»»
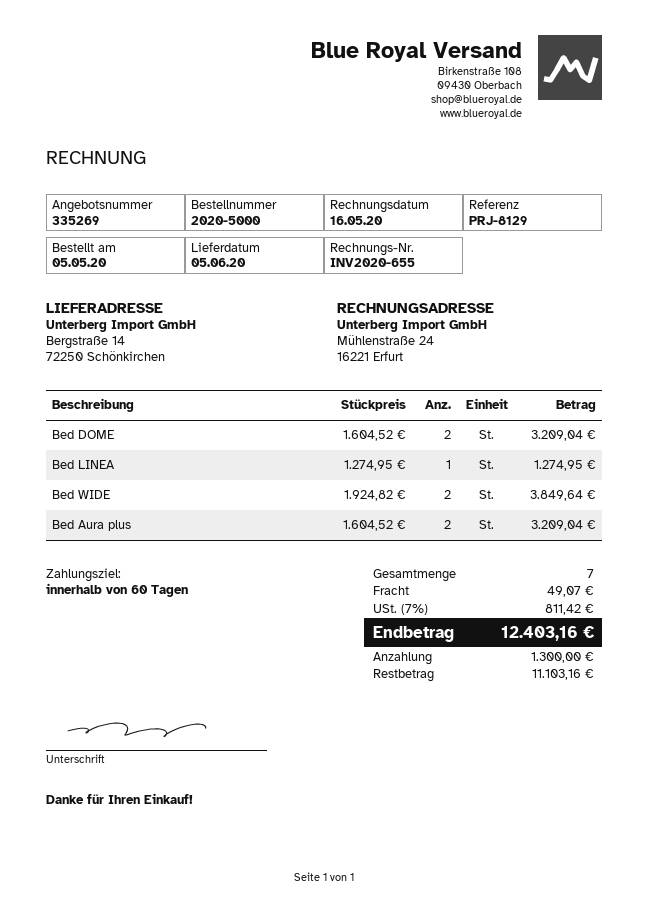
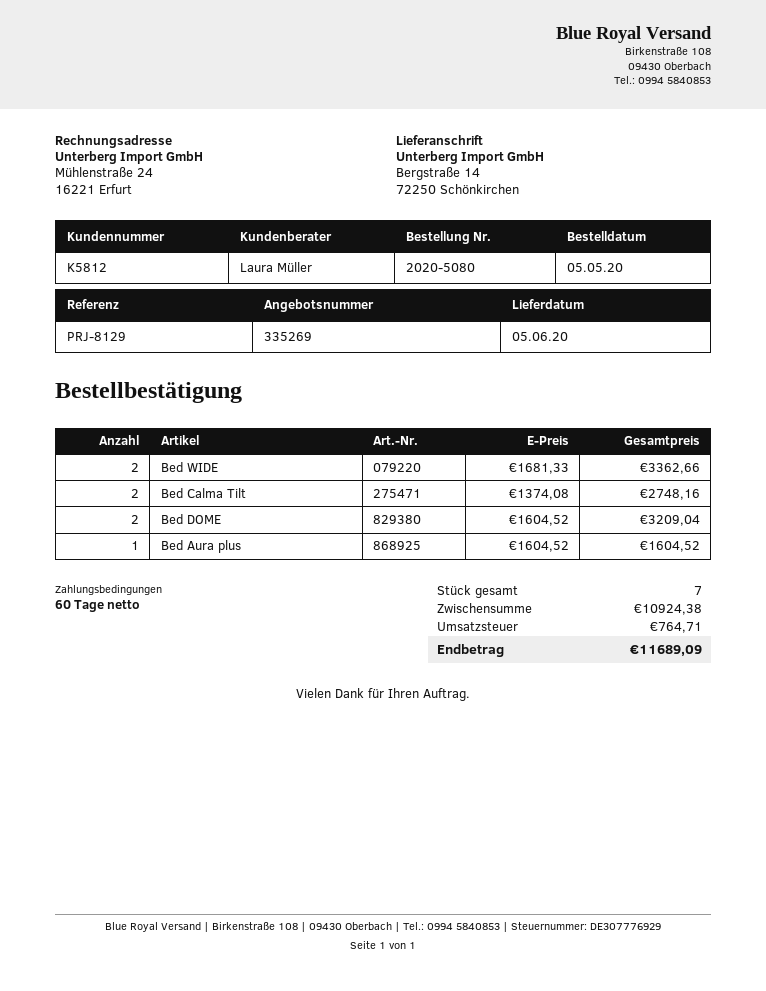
order number: 2020-5000 -> 2020-5080
Bed LINEA: 1 x 1274.95 = 1274.95 -> none
Bed WIDE: 2 x 1924.82 = 3849.64 -> 2 x 1681.33 = 3362.66
Bed Aura plus: 2 x 1604.52 = 3209.04 -> 1 x 1604.52 = 1604.52
Bed Calma Tilt: none -> 2 x 1374.08 = 2748.16
shipping: 49.07 -> none
tax: 811.42 -> 764.71
total: 12403.16 -> 11689.09

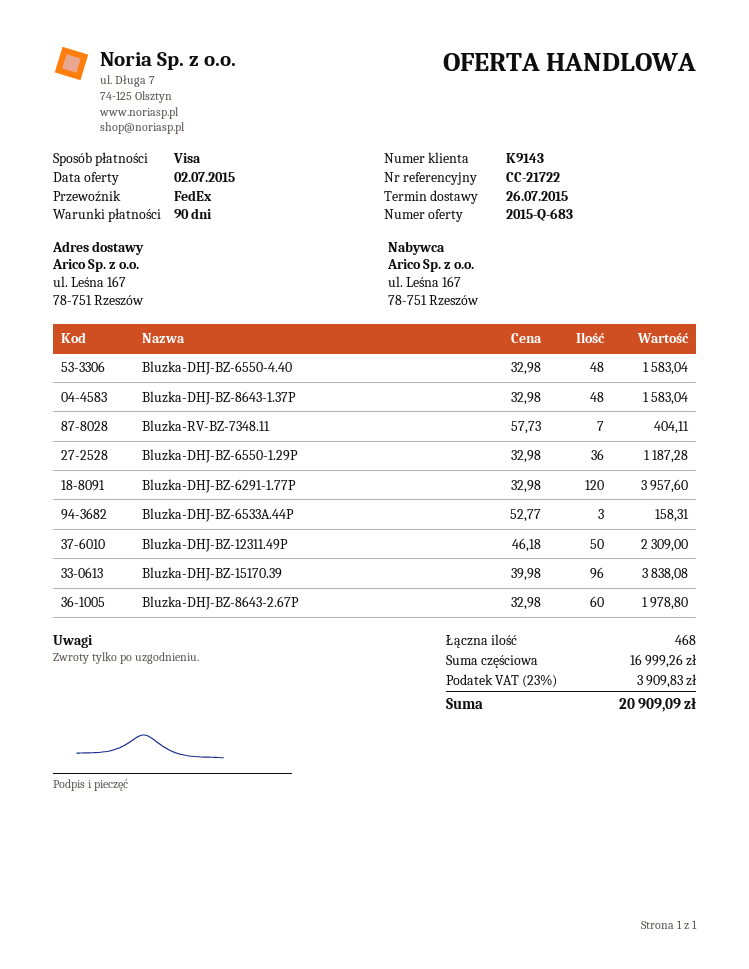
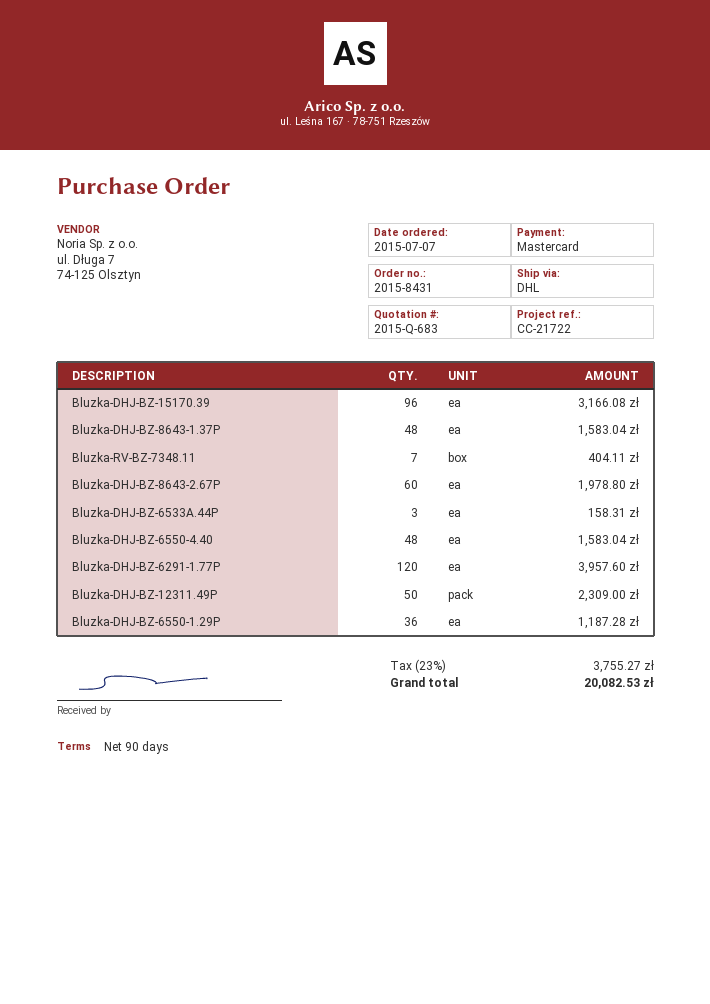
payment method: Visa -> Mastercard
shipping method: FedEx -> DHL
Bluzka-DHJ-BZ-15170.39: 96 for 3838.08 -> 96 for 3166.08
tax: 23% = 3909.83 -> 23% = 3755.27
total: 20909.09 -> 20082.53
««
THE PROBLEM
Across the entries above, how many lines contain "shipping"? Provide only the count.

RESULT OF THIS TASK
2